Can the Government Have Its Cake and Eat It? UK Online Safety Bill Is Live.

Kindus has discussed the progress of the UK Online Safety Bill before in March 2023 and September 2022.  The law is designed to protect vulnerable users, not just children, from exploitation on-line or exposure to harmful content.  On 19th September 2023 the Bill finally became law but without conclusively resolving the conflict between privacy and protection.  A late change was an amendment to remove animal cruelty activity from social media platforms.   The debate between protecting vulnerable users and end to end encryption still stands unresolved.

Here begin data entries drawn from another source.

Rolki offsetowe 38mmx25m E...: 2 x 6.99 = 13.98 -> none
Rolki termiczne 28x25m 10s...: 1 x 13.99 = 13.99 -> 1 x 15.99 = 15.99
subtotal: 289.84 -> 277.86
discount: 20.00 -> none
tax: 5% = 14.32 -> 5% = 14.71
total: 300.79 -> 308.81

Official UK guidance that just happens to coincide with publication of the bill stresses a noble stance in favour of child safety online.  Facebook and Instagram are noted to be accounting for 85% of global referrals of child sexual abuse from tech companies.  Under the new law social media platforms are now expected to:

  • Remove illegal content quickly or prevent it from appearing in the first place, including content promoting self-harm.
  • Prevent children from accessing harmful and age-inappropriate content.
  • Enforce age limits and age-checking measures.
  • Ensure the risks and dangers posed to children on the largest social media platforms are more transparent, to include publishing risk assessments.
  • Provide parents and children with clear and accessible ways to report problems online when they do arise.

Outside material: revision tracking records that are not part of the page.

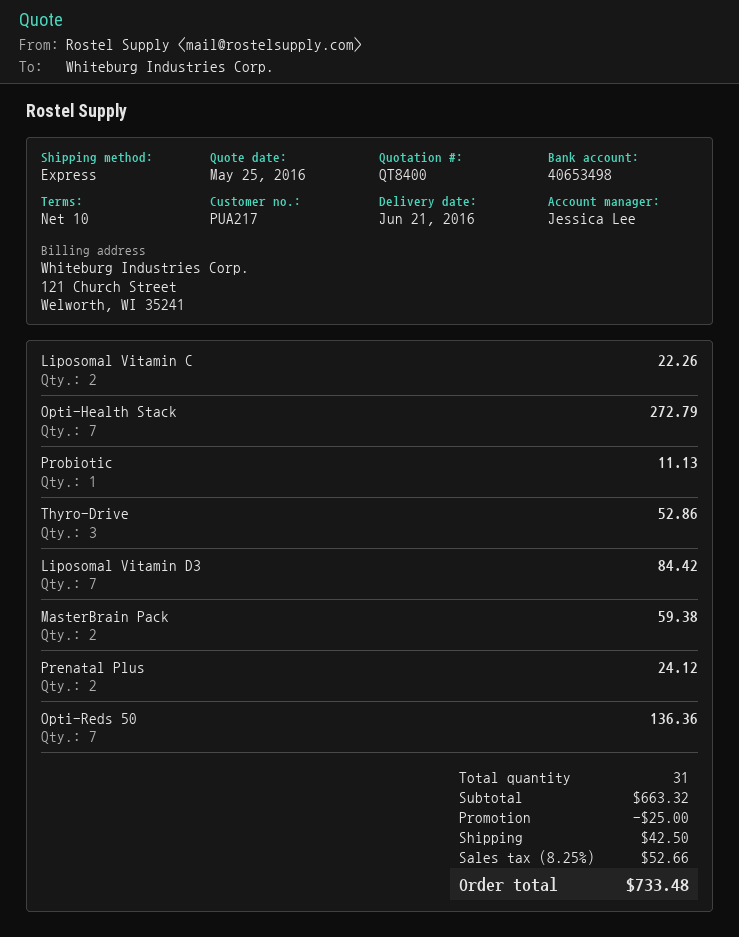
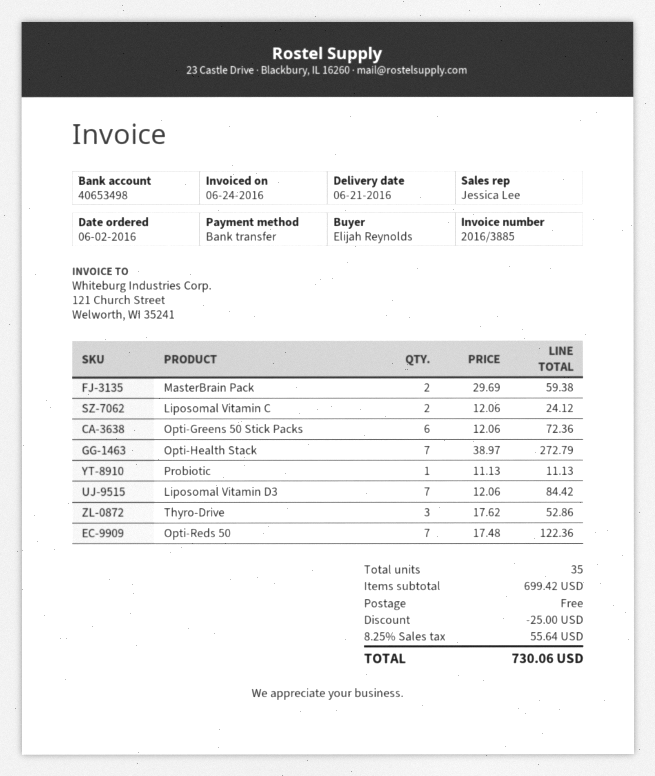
Liposomal Vitamin C: 2 for 22.26 -> 2 for 24.12
Prenatal Plus: 2 for 24.12 -> none
Opti-Reds 50: 7 for 136.36 -> 7 for 122.36
Opti-Greens 50 Stick Packs: none -> 6 for 72.36
total quantity: 31 -> 35
subtotal: 663.32 -> 699.42
shipping: 42.50 -> 0.00
tax: 8.25% = 52.66 -> 8.25% = 55.64
total: 733.48 -> 730.06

Ofcom could impose fines of up to £18 million or 10% of global avenue revenue (whichever is the greatest) for non-compliance.

The UK government has specifically noted the existing methods used by Meta to provide safety online.  These include AI detection of incidents, age verification, privacy and blocking features.  The new legal responsibilities apply irrespective of the technologies in use; this includes services using E2EE (End To End Encryption).  Meta still plan to roll out E2EE on its Messenger service before the end of 2023.  Other providers including Signal are already using this technology.

The official UK stance is that technologies do exist to track data within E2EE, citing a study by Levy and Robinson.  One example being client-side scanning of content before it is encrypted.   This technology had been proposed by Apple but has was quietly dropped in 2021.

Ciaran Martin, former head of the UK’s National Cyber Security Centre published a paper in 2021 arguing that a compromise within E2EE was not possible.  The problem was labelled as ‘cakeism’ (having your cake and eating it).  How could E2EE provide strong security yet still allow that security to be broken when strictly necessary?

It appears that the UK has a law which although noble and improving protection for the vulnerable online will not be able to applied in all cases.  The official word is that the government ‘where appropriate encourages firms to use their vast engineering and technical resources to develop solutions that work for their own platforms.’  It is usual for legislation to avoid any technical prescription of how they might be implemented.  This allows some flexibility in how they might be implemented and prevents their being overtaken by changes in technology.  At present the required technologies do not appear to exist but on a positive note waiting for an ideal solution has not postponed an important development in protecting individuals online.